By Jobin Panicker, KSEE24 News

Portions of Kings River Off Limits Due to Sewage Spill

August 1, 2012 Updated Aug 1, 2012 at 8:02 PM PDT

Tulare County wants people to stay out of the water. Reedley is confident their part of the river is safe, and the people are safe. The city manager urges people to look at the spill in context. But we noticed residents are steering clear regardless.

Do you hear that? Way too quiet for lunchtime at this park in Reedley. Normally a busy spot, but the signs have scared people away. But not this man. "There's nobody here. I guess people heard about it."

Today he's alone fishing. Him and an eleven inch rainbow trout. Portions of the Kings River is off limits after a sewage spill.

Nicole Zieba, Reedley City Manager: "We believe that 2,000 to 6,000 gallons of raw sewage per hour seaped out of our system based upon that shutdown."

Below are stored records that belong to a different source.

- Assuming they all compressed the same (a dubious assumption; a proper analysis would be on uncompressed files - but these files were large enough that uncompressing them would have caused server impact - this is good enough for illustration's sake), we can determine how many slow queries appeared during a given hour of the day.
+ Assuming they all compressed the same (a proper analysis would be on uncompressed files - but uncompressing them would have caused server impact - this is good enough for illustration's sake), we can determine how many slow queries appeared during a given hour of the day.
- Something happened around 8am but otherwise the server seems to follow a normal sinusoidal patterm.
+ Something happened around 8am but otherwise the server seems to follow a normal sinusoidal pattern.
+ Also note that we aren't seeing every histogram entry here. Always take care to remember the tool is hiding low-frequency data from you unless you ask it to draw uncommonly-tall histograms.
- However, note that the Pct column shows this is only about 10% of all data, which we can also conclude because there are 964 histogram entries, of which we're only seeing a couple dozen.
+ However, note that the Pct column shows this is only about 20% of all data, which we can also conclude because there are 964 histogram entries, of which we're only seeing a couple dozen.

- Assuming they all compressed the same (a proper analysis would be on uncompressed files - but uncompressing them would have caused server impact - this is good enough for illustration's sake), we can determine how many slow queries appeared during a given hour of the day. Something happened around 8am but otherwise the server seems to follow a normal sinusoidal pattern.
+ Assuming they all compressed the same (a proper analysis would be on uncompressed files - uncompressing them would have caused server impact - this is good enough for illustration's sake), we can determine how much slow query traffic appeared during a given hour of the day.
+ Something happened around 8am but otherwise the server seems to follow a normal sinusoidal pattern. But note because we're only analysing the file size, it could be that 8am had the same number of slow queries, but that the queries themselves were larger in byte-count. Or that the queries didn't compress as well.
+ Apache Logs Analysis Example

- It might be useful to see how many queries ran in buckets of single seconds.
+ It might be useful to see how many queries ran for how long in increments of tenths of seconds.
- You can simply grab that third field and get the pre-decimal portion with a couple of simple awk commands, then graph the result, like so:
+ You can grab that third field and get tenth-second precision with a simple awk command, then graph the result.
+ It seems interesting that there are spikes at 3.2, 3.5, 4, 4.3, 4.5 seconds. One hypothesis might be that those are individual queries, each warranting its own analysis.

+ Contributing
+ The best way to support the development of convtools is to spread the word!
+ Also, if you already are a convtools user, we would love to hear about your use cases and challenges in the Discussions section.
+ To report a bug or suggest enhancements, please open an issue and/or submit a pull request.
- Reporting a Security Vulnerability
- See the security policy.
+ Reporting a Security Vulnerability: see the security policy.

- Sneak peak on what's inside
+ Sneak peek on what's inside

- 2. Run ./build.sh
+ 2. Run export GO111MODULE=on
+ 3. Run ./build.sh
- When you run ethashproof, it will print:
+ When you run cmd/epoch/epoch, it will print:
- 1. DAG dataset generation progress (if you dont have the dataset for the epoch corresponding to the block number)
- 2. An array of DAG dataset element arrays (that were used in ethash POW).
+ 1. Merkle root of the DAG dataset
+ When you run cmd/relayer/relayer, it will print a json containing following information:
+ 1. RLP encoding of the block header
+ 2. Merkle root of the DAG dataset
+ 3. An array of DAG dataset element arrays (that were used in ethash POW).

It happened here at the Reedley Wastewater Treatment facility. It happened on monday. A computer glitch combined with a failed alarm. We're talking between 20,000 and 63,000 gallons of unfiltered raw sewage. But managers here say up 3/4 of that was captured by an emergency pond on site. "The actual spillage in context was very diluted."

Diluted, they say because the Kings River is flowing at 79 million gallons per hour. What you could call is a drop in the bucket.

But our fisherman is upstream, and clearly not concerned about the water. "I figure the water is going that way. It shouldn't affect me over here."

A few kids are thinking the same way. They're as good as swimming in the river. Brandon lee just moved to the valley. The river runs in his backyard. He had to break the news to his kids...Get out of the water.

Brandon Lee: "My sister-in-law was laughing saying its never happened before...So we kept the kids out."

Reedley says it's safe to be in the water for its residents. Tulare county health officials still want to people to stay out.

Martha Cardoso, Wastewater Manager: "I don't believe it's a major impact...I feel the public is safe."

The water is being tested for e-coli. The results from that test could take a few days. Tulare County is waiting on those results to lift the ban.